- Opening Delimiter -
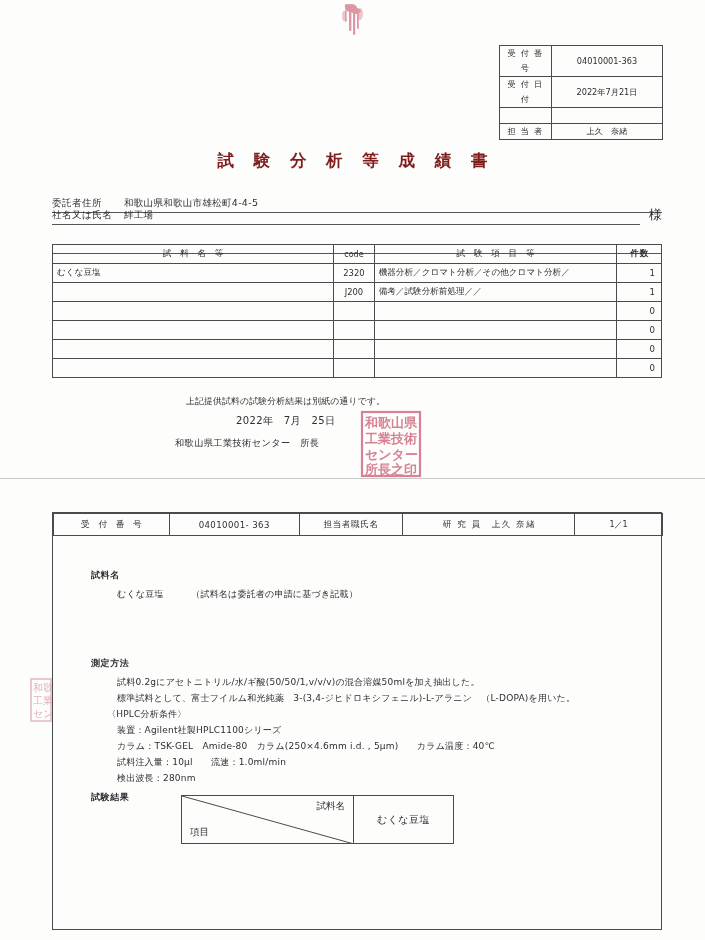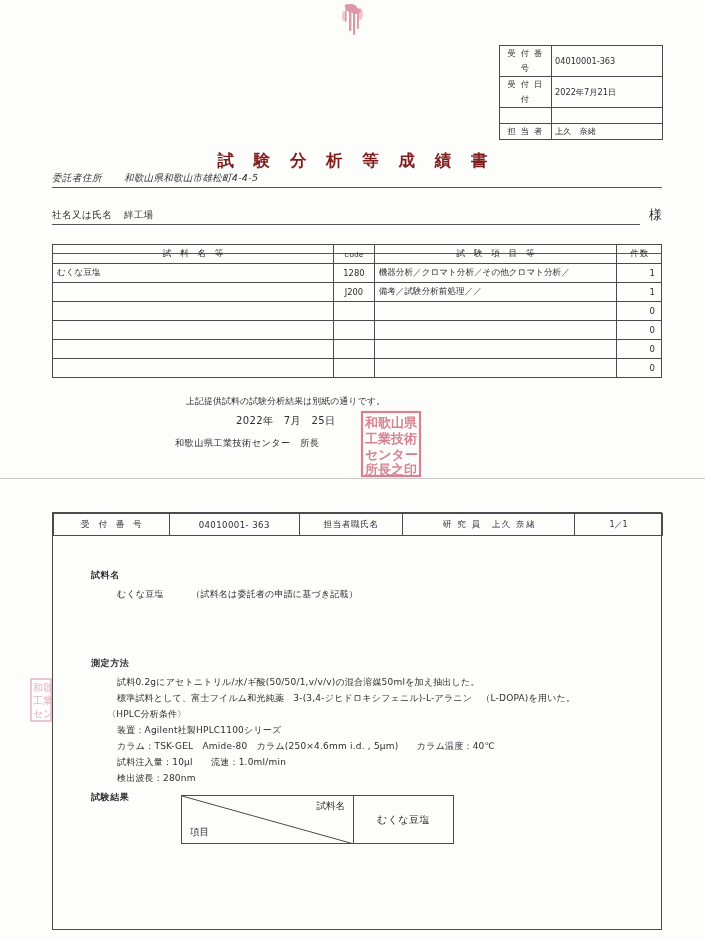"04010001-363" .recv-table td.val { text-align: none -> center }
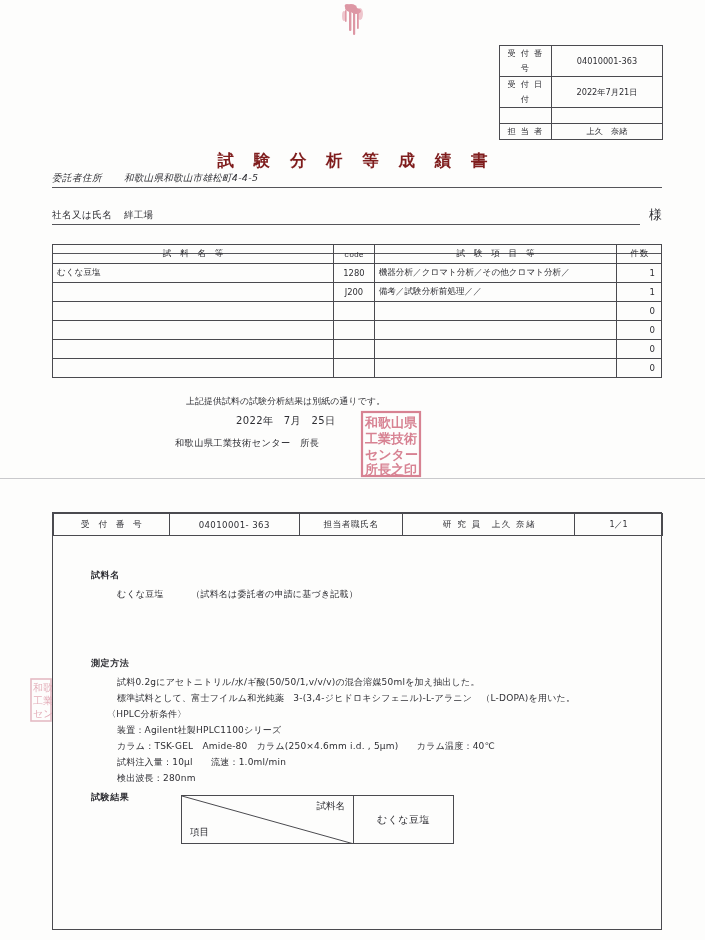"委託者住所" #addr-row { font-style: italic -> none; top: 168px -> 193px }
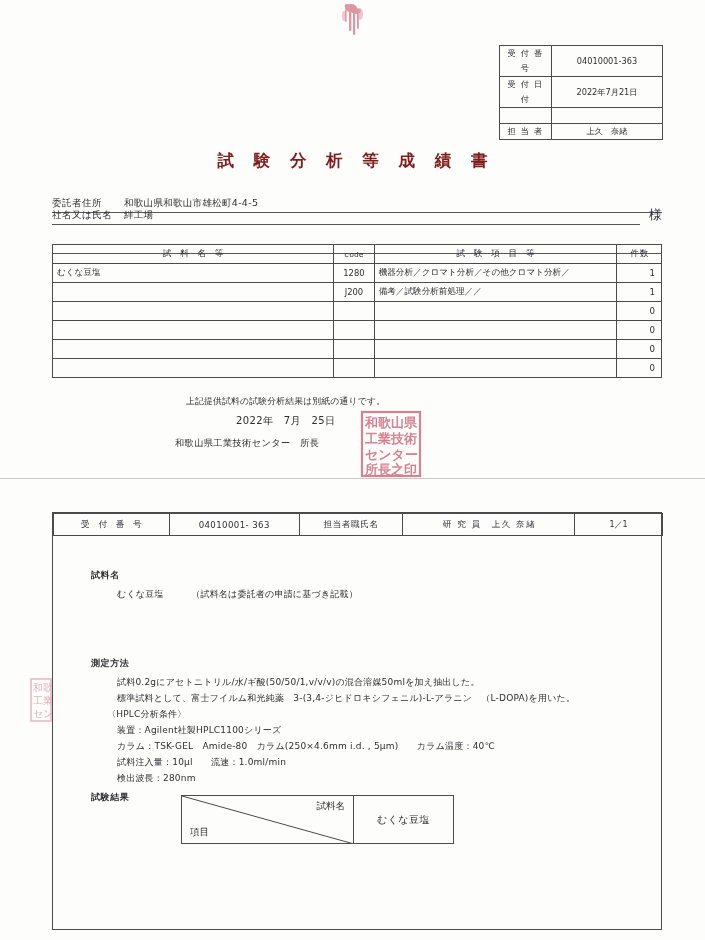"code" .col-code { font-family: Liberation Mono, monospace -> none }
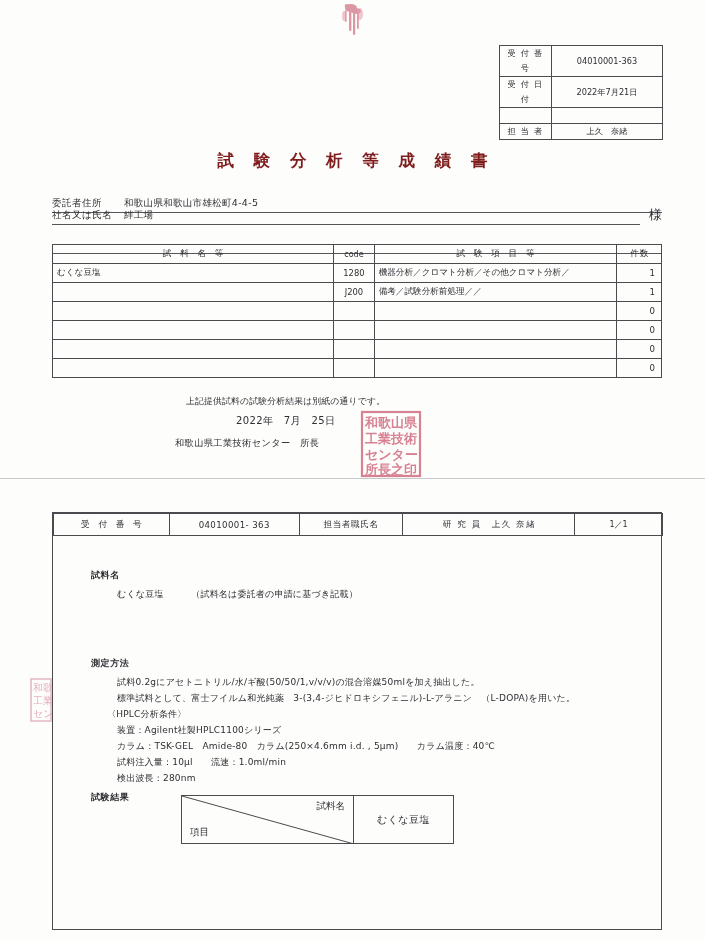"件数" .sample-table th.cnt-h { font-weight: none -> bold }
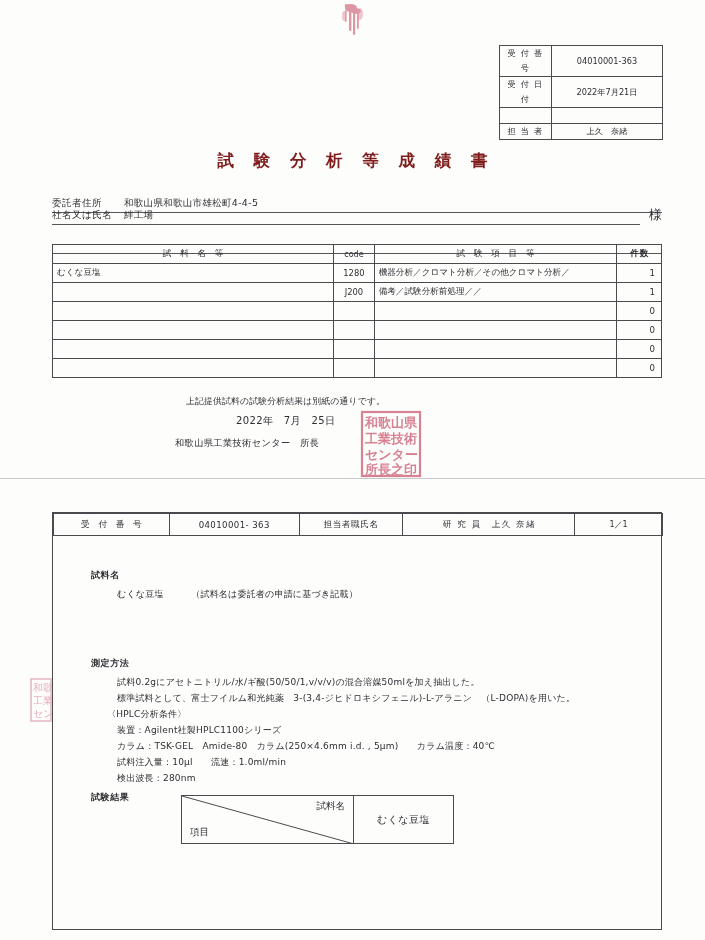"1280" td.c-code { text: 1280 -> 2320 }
- Closing Delimiter -
- Opening Delimiter -
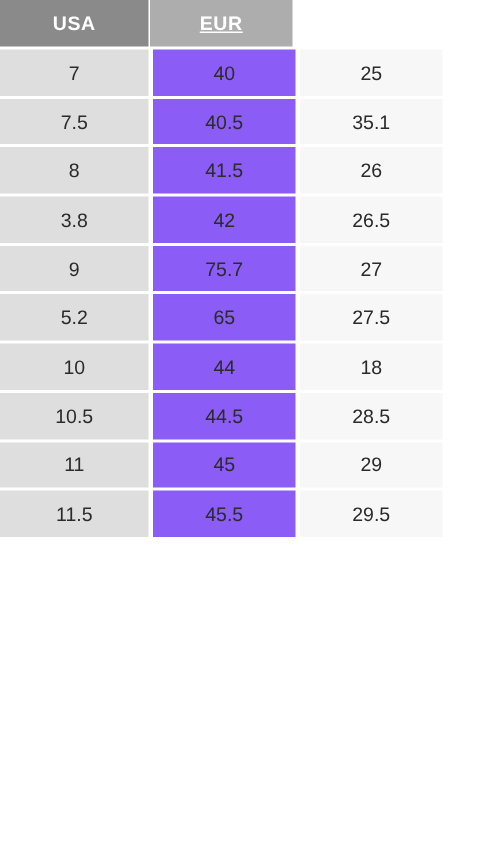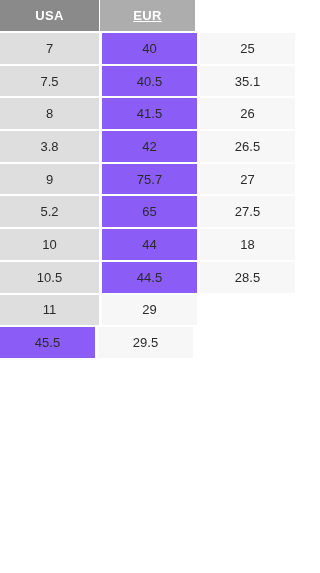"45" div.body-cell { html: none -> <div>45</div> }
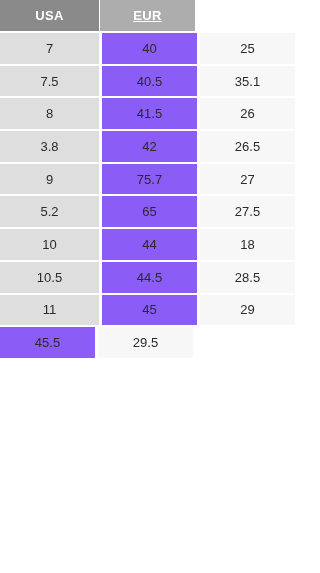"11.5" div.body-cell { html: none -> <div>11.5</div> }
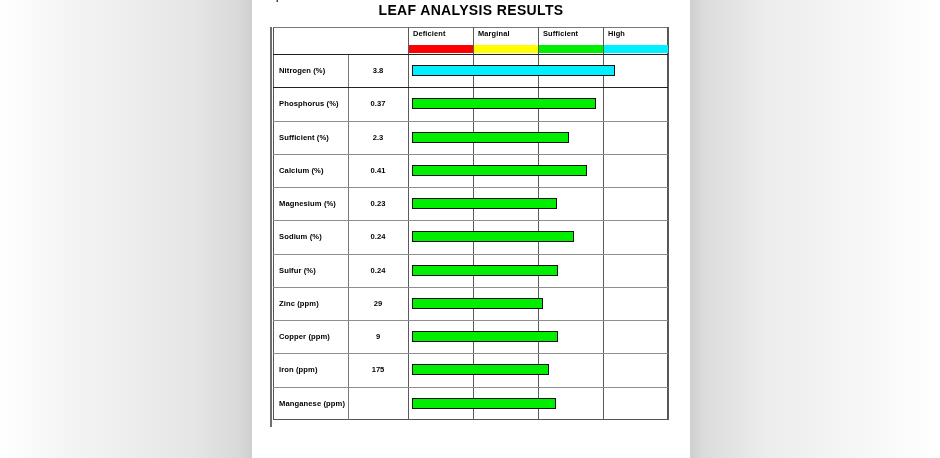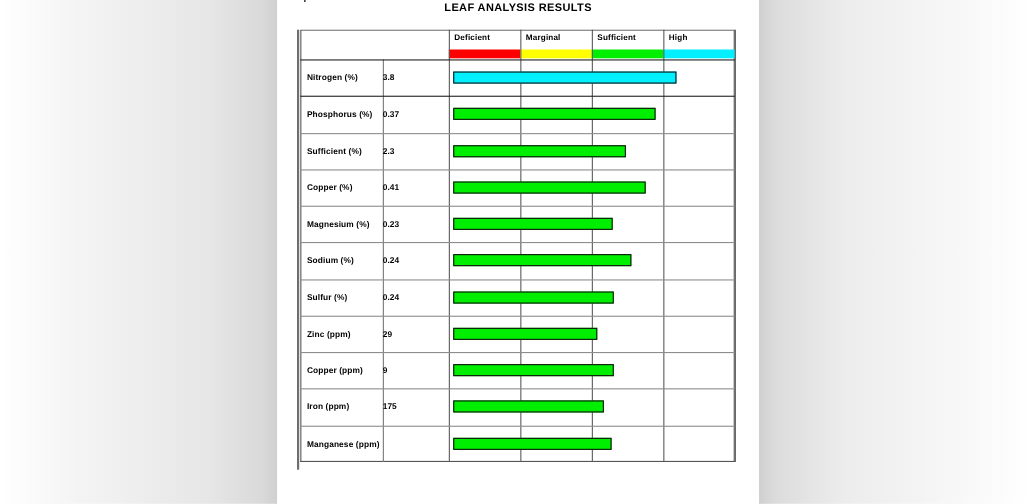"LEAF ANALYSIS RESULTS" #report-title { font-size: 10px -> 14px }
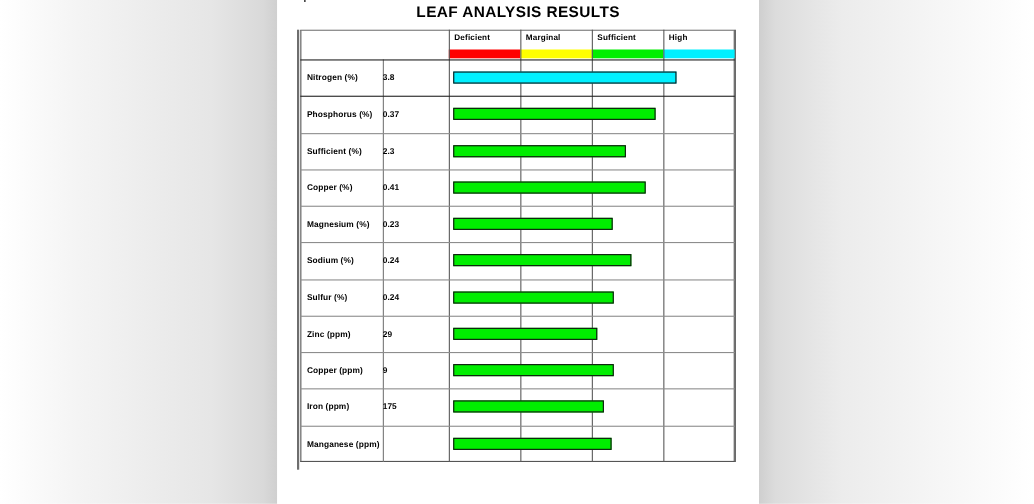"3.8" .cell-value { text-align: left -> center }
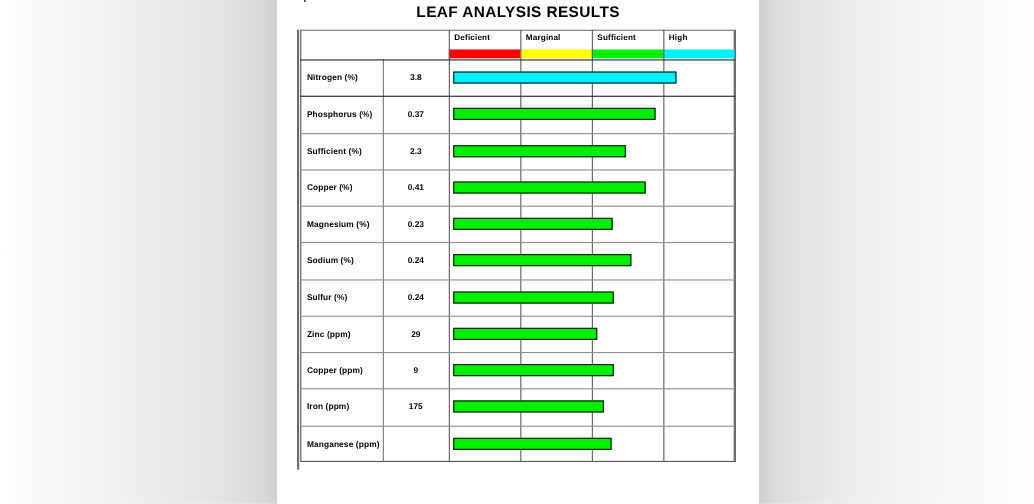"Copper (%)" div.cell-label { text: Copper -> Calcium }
- Closing Delimiter -
Task goal:
Set the pictures aside and transcribe exactly the stretch of lines above, beginning with the one holding "text-align: left ->" and ending with the one holding "text: Copper ->".

Task output:
"3.8" .cell-value { text-align: left -> center }
"Copper (%)" div.cell-label { text: Copper -> Calcium }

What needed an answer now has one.